By the late ’80s, however, a cadre of newly-graduated exercise
physiologists were preaching the gospel of moderation with the notion that
one could get fit through 20 minutes of aerobic exercise a few times a
week, with no need to “feel the burn.”
This approach converted a lot of former slugs to what was called the
fitness lifestyle, and on balance, the emphasis on moderate exercise was a
good idea. But the personal trainers and exercise physiologists who urged
moderation in exercise rarely practiced what they preached. More likely,
they were doing 20-mile training runs to prepare for a marathon, or doing
leg-kick crunches with ankle weights until they were ready to puke.
That’s because those of us who are fitness freaks know in our secret
hearts that “no pain, no gain” really is the golden rule for getting in
Of course, you can ignore that dictum once you arrive at that happy state
of being “in shape,” provided that you are consistent with your workouts.
Perhaps that’s what should be the fitness gospel of the 2010s:
consistency -- keeping on keeping on. Since muscle tone starts to
deteriorate within 72 hours of inactivity, being fit requires that you get
back on that horse (or elliptical runner, yoga mat, exercycle, etc.) at
least every other day.
This isn’t to say that fitness can’t be fun while being honest about the
need to put in the time and effort. Yesterday I saw a group of five
snowshoers, all in their early 20s, who came in fresh off the trail for a
cup of coffee. They were pretty beat, but they looked healthy and strong
too. Keep it goin’.

The Smoking Dividend
It’s a trend: Michigan will ban smoking in public places on May 1,
becoming the 38th state to stamp out the nasty weed. Some of us look
forward to going back to the smoke-pits we haunted in our youth to enjoy
dinner once again without leaving the place smelling like an ashtray,
while others are no doubt cryin’ in their beer over the decision.
Bonus: the gradual elimination of smoking in our country should decrease
the nation’s health care costs.
Currently, smoking-related deaths and health care issues cost the U.S. an
estimated $167 billion per year, according to the federal Centers for
Disease Control. The more than 400,000 people who die each year from
cancer, stroke and heart disease not only forfeit their lives, but add to
everyone’s insurance premiums, along with Medicare and Medicaid.
But the trend toward the elimination of smoking should produce a
‘dividend’ to cut the costs of health reform.

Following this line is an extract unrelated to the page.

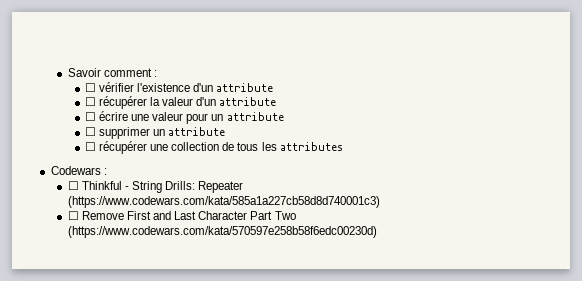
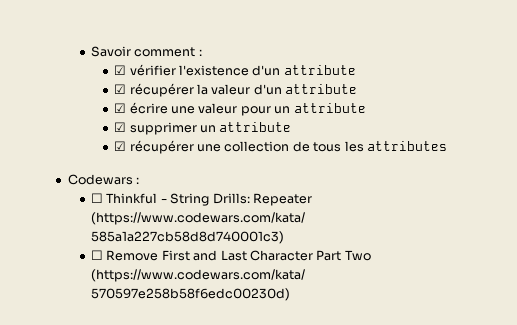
[84,83,96,92] ☐ -> [114,65,127,75] ☑
[84,97,96,106] ☐ -> [114,84,127,94] ☑
[84,112,96,121] ☐ -> [114,103,127,113] ☑
[84,127,96,136] ☐ -> [114,122,127,132] ☑
[84,142,96,151] ☐ -> [114,141,127,151] ☑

As a former smoker (from ages 15-22), I wish all of you who still struggle
with that addiction all the best for quitting in 2010.

A Winter Walk
Over the past five years, I’ve tried to walk to work for some portion of
the winter, rebelling against what tends to be a bleak, soul-killing drive
through the dirty slush in my car.
This requires the heroic effort of waking up a half-hour early in order to
make the hike, but I’ve found much to recommend in this throwback to our
ancestors’ habit of walking to work.
For one thing, you find a stillness in the heart of winter of the sort
Robert Frost described in his poems of New England. As you crunch along
through the snow in the dark of the morning, you find yourself drawn
closer to the earth and nature’s power.
It’s a reflective time. You marvel at how our postal workers manage to
wade through the drifted sidewalks each day in what must be a thankless
task, delivering mail to people too lazy to shovel their walkways. You see
kids gathering for school, and even an occasional adult who enjoys walking
too. And as with any repetitive exercise, the march through the snow tends
to shift your brainwaves from beta to alpha and the hemispheres of your
right-left brain thinking flip, arousing new and unexpected thoughts.

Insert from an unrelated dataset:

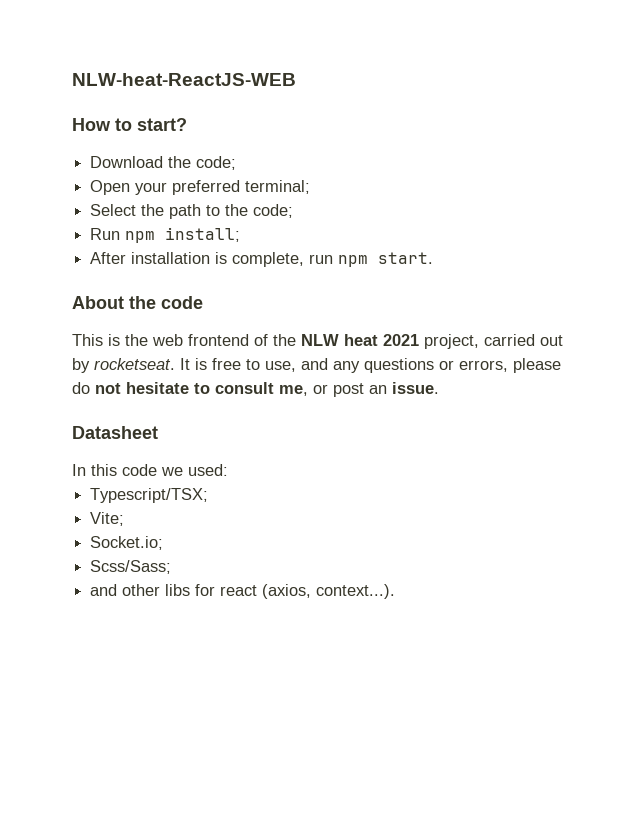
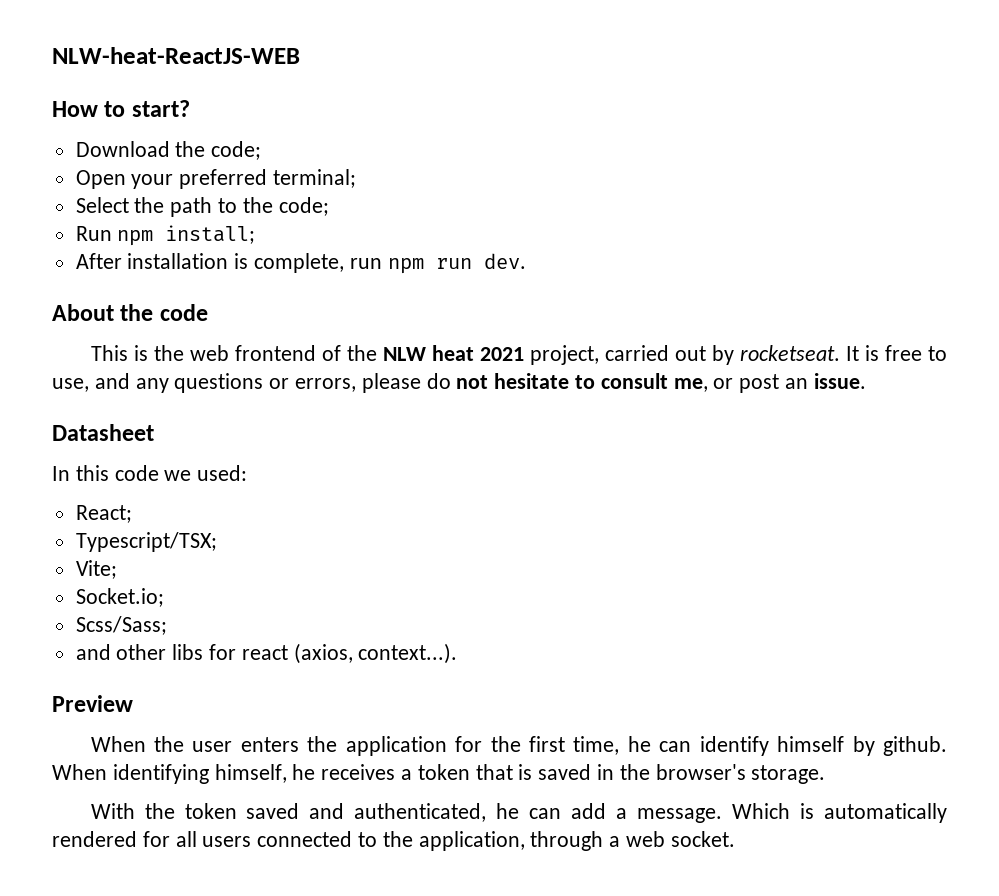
[378,252,434,264] start. -> [435,253,526,269] run dev.
(228, 470) none -> [75,505,132,523] // React;
(396, 591) none -> [52,695,133,712] [90,736,948,756] [52,764,826,784] [90,803,947,823] [52,831,735,851] // Preview // When the user enters the application for the first time, he can identify himself by github. When identifying himself, he receives a token that is saved in the browser's storage. // With the token saved and authenticated, he can add a message. Which is automatically rendered for all users connected to the application, through a web socket.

Funny thing, the only way to conquer winter and thoroughly enjoy it is to
embrace the cold and snow in an “up close and personal” way. Rather than
shivering behind an icy windshield in the tin can of your car, walking to
work gives you the sense of taking charge of winter.
You arrive at work with your metabolism flaring, already burning off the
calories of breakfast. And the walk home finds your body shedding the
stress of the day until you arrive relaxed for the evening.
My walk is long enough to feel like I’ve had some fun and gotten a bit of
a workout in to boot. “Going the extra mile” in winter is well worth it.